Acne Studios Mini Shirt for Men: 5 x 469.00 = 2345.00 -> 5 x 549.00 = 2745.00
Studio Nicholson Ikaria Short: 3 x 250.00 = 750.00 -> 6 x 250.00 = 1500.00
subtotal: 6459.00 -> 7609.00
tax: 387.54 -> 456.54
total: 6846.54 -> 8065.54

* * *

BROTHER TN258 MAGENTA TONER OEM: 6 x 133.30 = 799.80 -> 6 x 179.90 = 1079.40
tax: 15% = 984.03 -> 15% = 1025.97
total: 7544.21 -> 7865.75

* * *

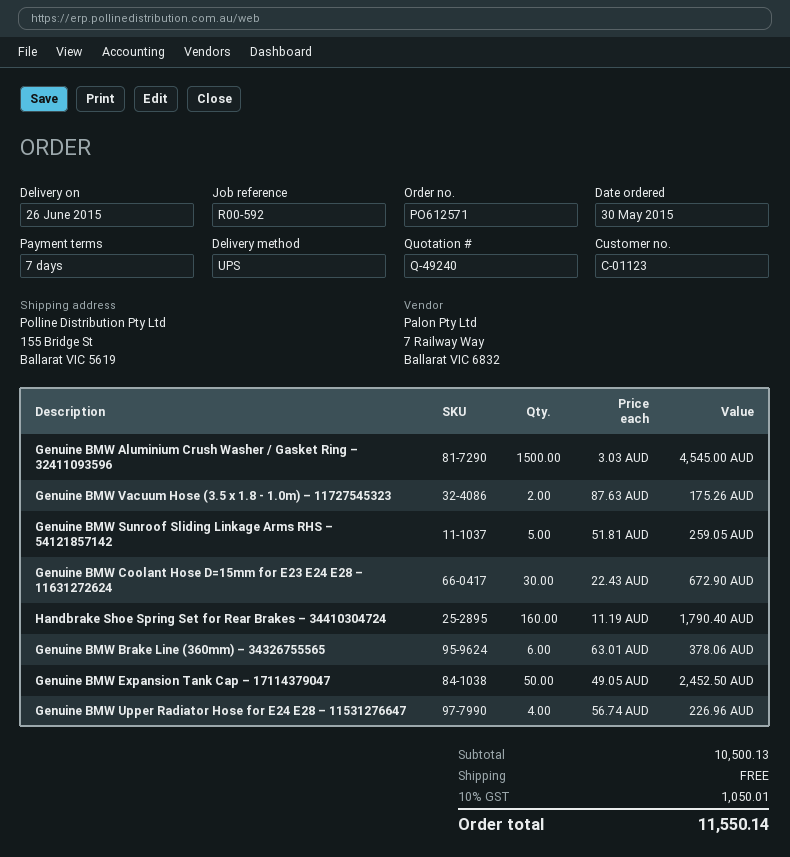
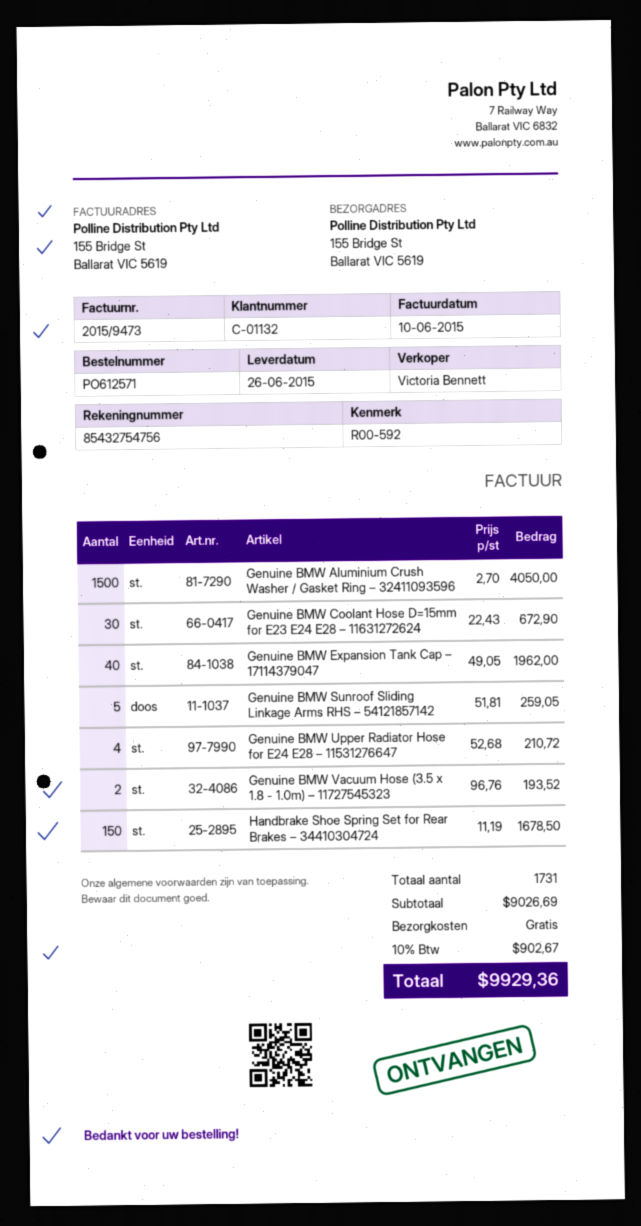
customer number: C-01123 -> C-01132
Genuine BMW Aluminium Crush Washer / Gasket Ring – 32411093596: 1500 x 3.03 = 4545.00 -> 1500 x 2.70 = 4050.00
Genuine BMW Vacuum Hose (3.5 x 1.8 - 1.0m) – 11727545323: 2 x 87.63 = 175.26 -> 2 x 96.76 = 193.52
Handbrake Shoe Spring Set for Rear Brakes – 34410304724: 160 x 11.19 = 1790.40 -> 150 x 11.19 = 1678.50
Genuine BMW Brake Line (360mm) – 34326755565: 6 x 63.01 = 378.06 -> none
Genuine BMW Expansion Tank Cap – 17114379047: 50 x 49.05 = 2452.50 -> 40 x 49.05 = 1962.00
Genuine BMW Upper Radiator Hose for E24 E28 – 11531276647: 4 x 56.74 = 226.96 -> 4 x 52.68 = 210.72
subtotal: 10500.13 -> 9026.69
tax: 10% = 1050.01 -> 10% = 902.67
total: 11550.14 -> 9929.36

REQUIRED WORK:
Reproduce only the lines above, starting at the line with "Acne Studios Mini" and ending at the line with "total: 6846.54 -> 8065.54", exactly as written.

RESULT BELOW:
Acne Studios Mini Shirt for Men: 5 x 469.00 = 2345.00 -> 5 x 549.00 = 2745.00
Studio Nicholson Ikaria Short: 3 x 250.00 = 750.00 -> 6 x 250.00 = 1500.00
subtotal: 6459.00 -> 7609.00
tax: 387.54 -> 456.54
total: 6846.54 -> 8065.54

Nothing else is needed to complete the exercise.